Portico d'Ottavia review Rate it

Great ancient columns and a marble frontispiece, held together with rusting iron braces, now form part of the church of Sant'Angelo in Pescheria. They were originally the entrance of a massive colonnaded square (portico) containing temples and libraries, built in the first century AD by Emperor Augustus and dedicated to his sister Octavia (this, in turn, had been built over a first-century BC square). The mighty structure was decorated with 34 bronzes by Lysippus depicting bellicose events from the life of Alexander the Great; these are long lost.

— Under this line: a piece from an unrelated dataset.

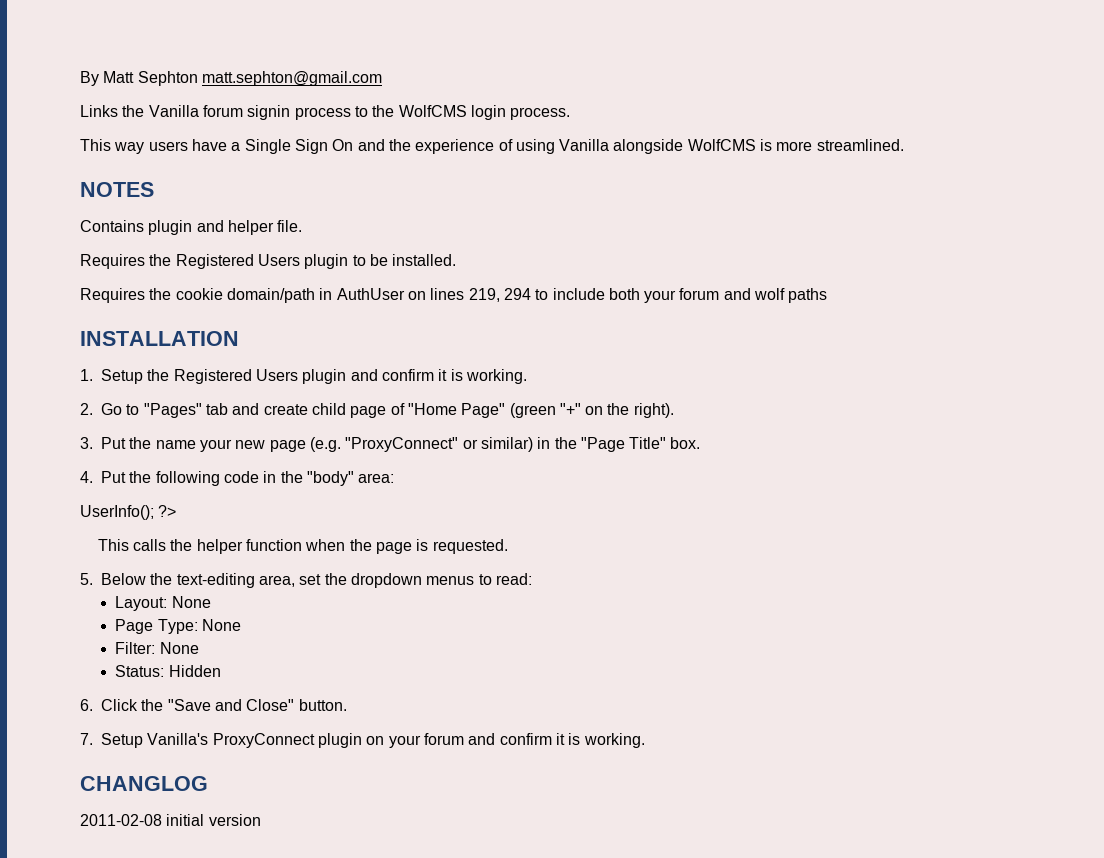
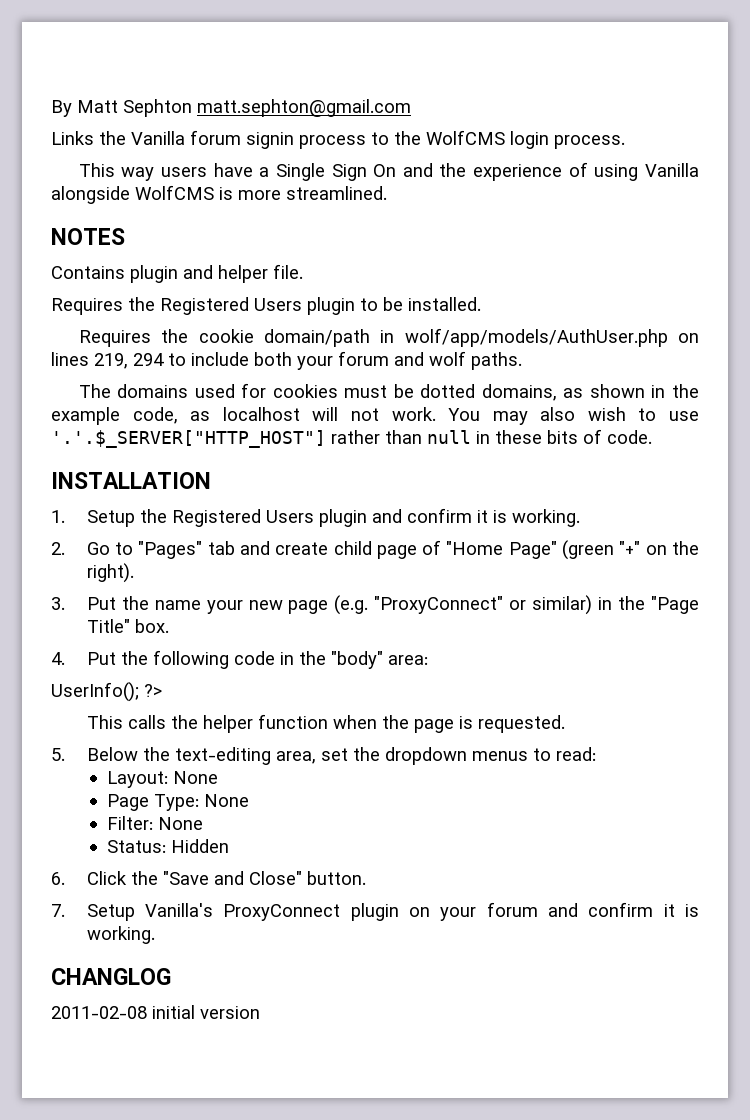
- Requires the cookie domain/path in AuthUser on lines 219, 294 to include both your forum and wolf paths
+ Requires the cookie domain/path in wolf/app/models/AuthUser.php on lines 219, 294 to include both your forum and wolf paths.
+ The domains used for cookies must be dotted domains, as shown in the example code, as localhost will not work. You may also wish to use '.'.$_SERVER["HTTP_HOST"] rather than null in these bits of code.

The isolated columns outside, and the inscription above, date from a later restoration, undertaken by Septimius Severus in AD 213. After lengthy digs and restoration work in the 1990s, a walkway has been opened allowing you to stroll through the forum piscarium - the ancient fish market, which remained in operation hereabouts until medieval times, hence the name of the church - and get a closer look at the massive remains. Atmospheric (if slightly rubbish-strewn) as the place is, there are no explanations of what you're looking at. The walkway continues past a graveyard of broken columns and dumped Corinthian capitals to the Teatro di Marcello, passing by three towering columns that were part of the Temple of Apollo, dating from 433 BC.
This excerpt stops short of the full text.